Excluding images, repeat the data exactly as given.

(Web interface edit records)
──────

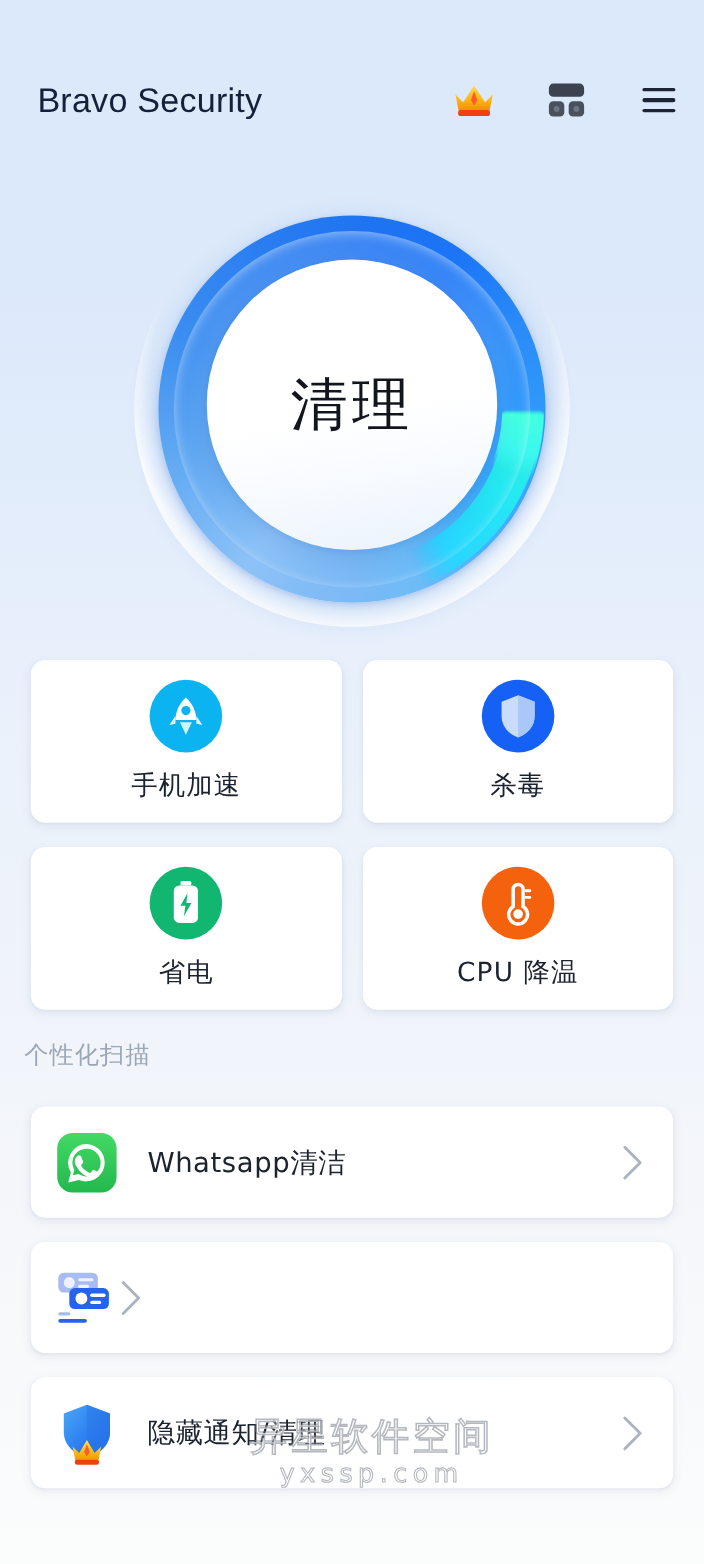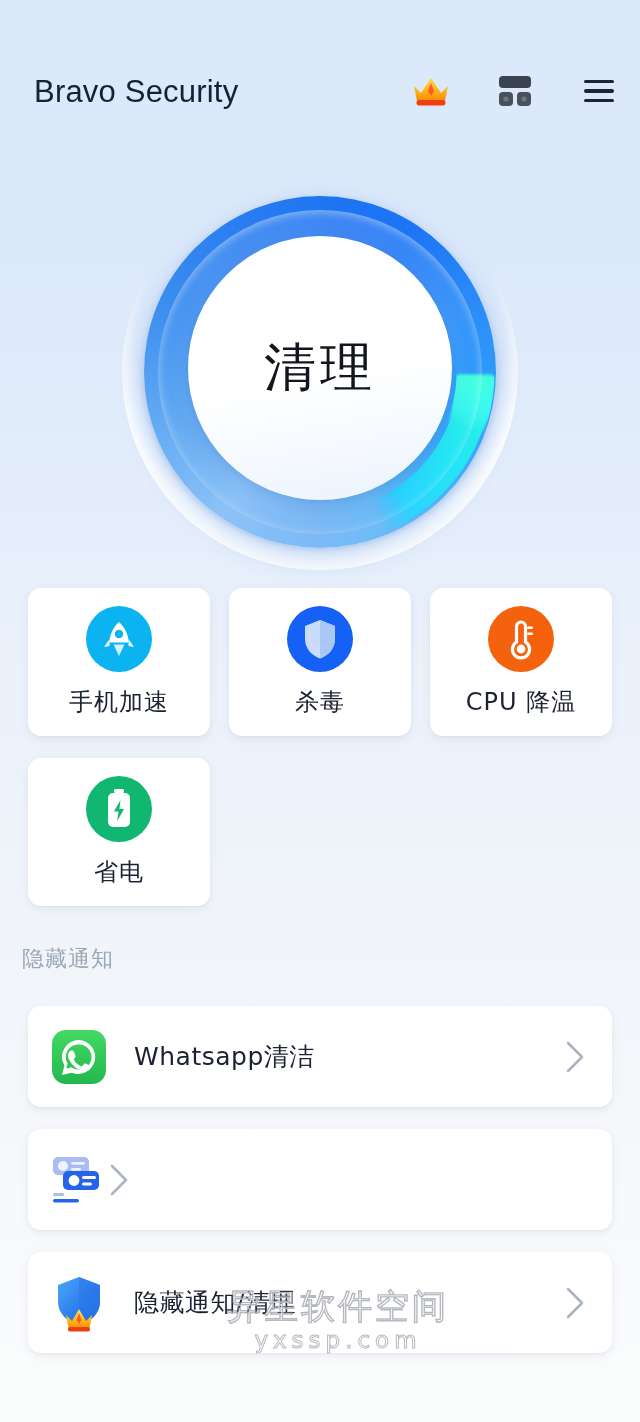"手机加速" .grid { grid-template-columns: 1fr 1fr 1fr -> 1fr 1fr; top: 588px -> 600px }
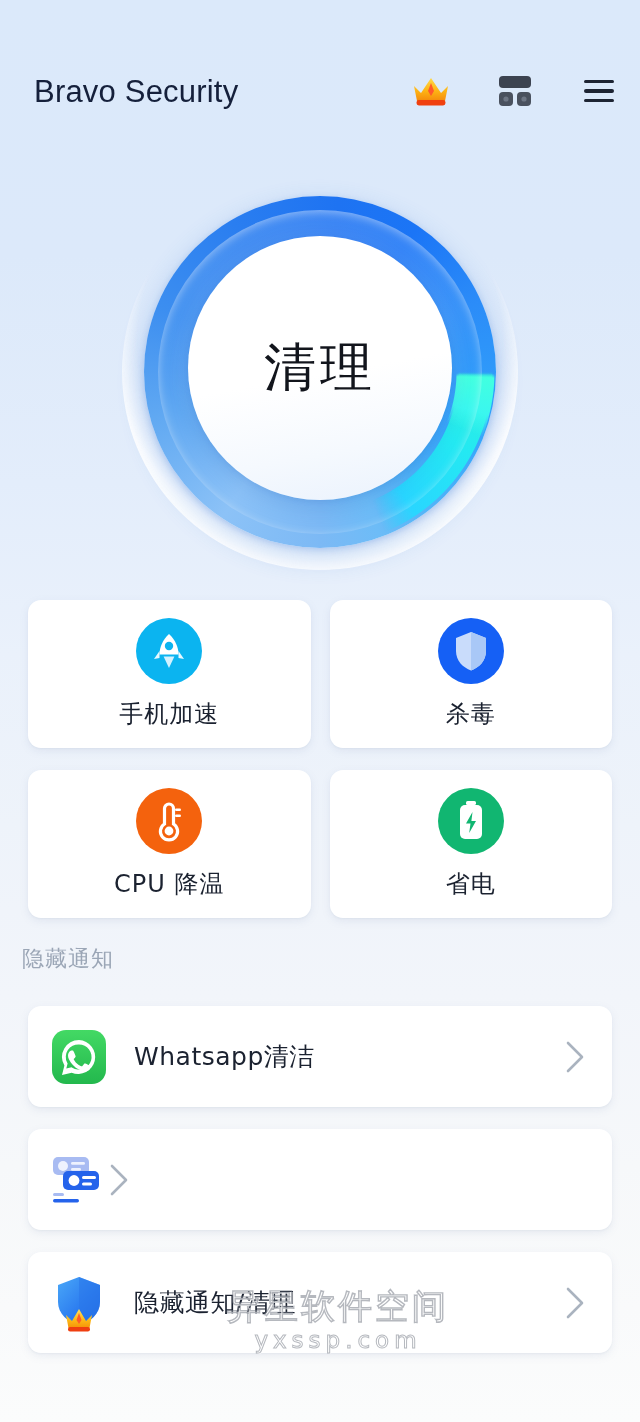"CPU 降温" div.tile { order: before "省电" -> after "省电" }
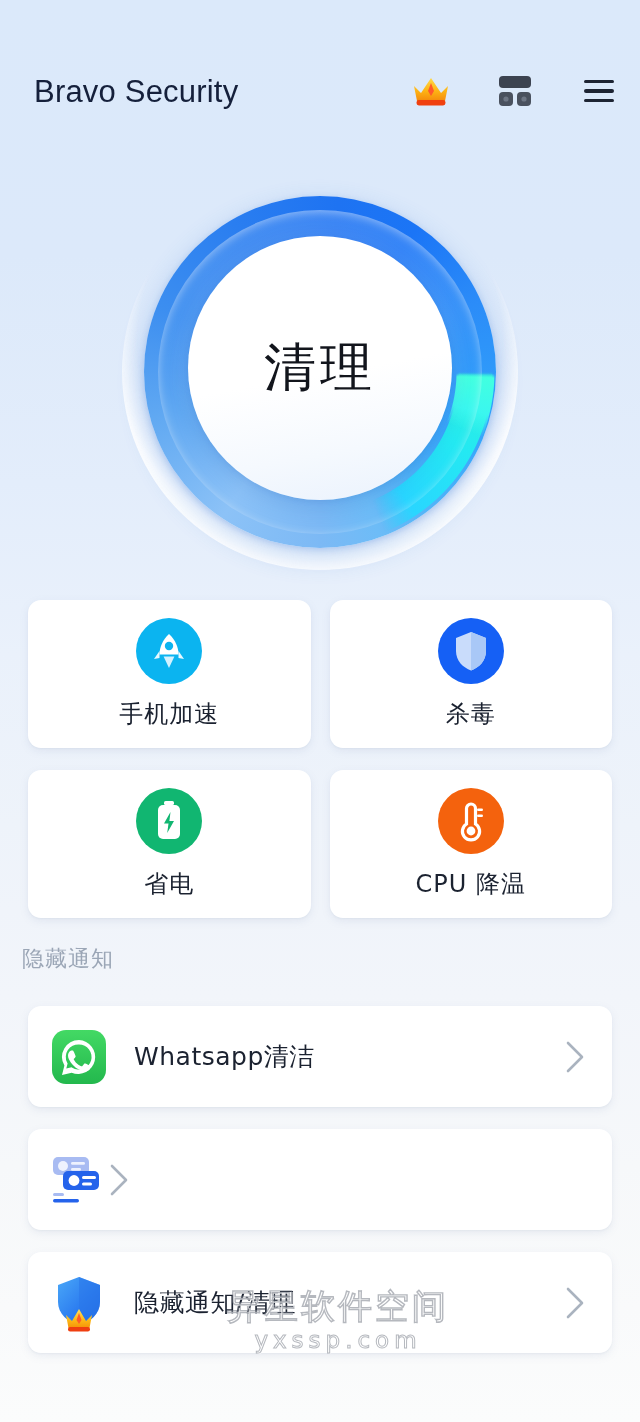"隐藏通知" div.section-heading { text: 隐藏通知 -> 个性化扫描 }
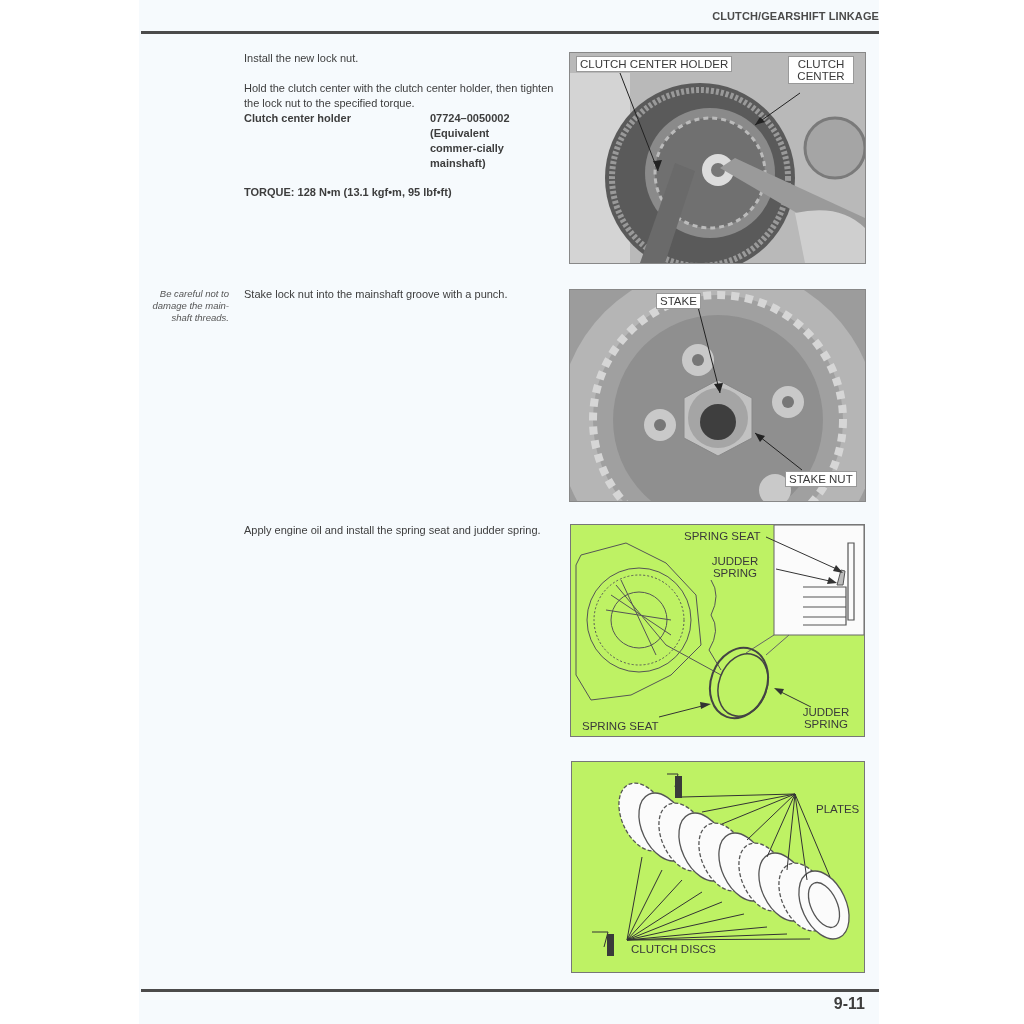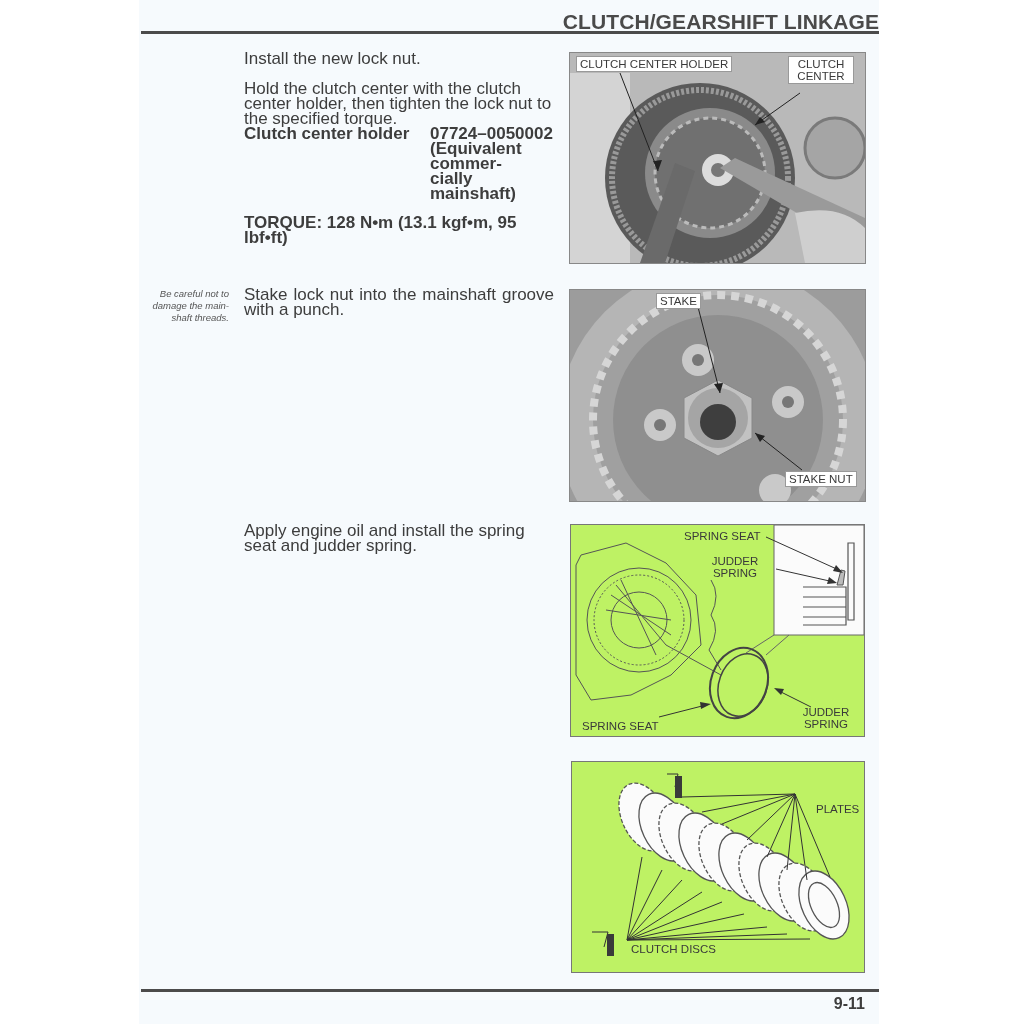"CLUTCH/GEARSHIFT LINKAGE" .header-title { font-size: 21px -> 11px }
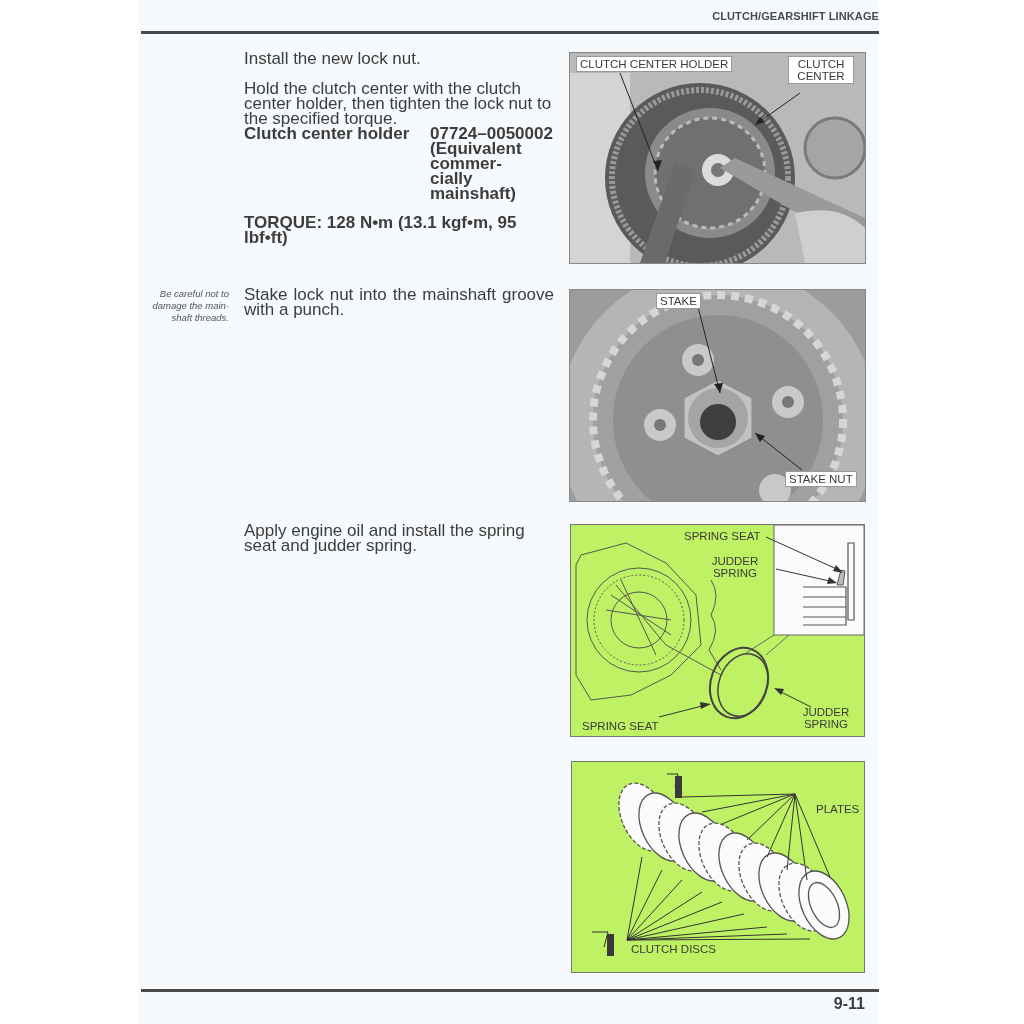"Install the new lock nut." .text { font-size: 17px -> 11px }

──────

Solution below.
"手机加速" .grid { grid-template-columns: 1fr 1fr 1fr -> 1fr 1fr; top: 588px -> 600px }
"CPU 降温" div.tile { order: before "省电" -> after "省电" }
"隐藏通知" div.section-heading { text: 隐藏通知 -> 个性化扫描 }
"CLUTCH/GEARSHIFT LINKAGE" .header-title { font-size: 21px -> 11px }
"Install the new lock nut." .text { font-size: 17px -> 11px }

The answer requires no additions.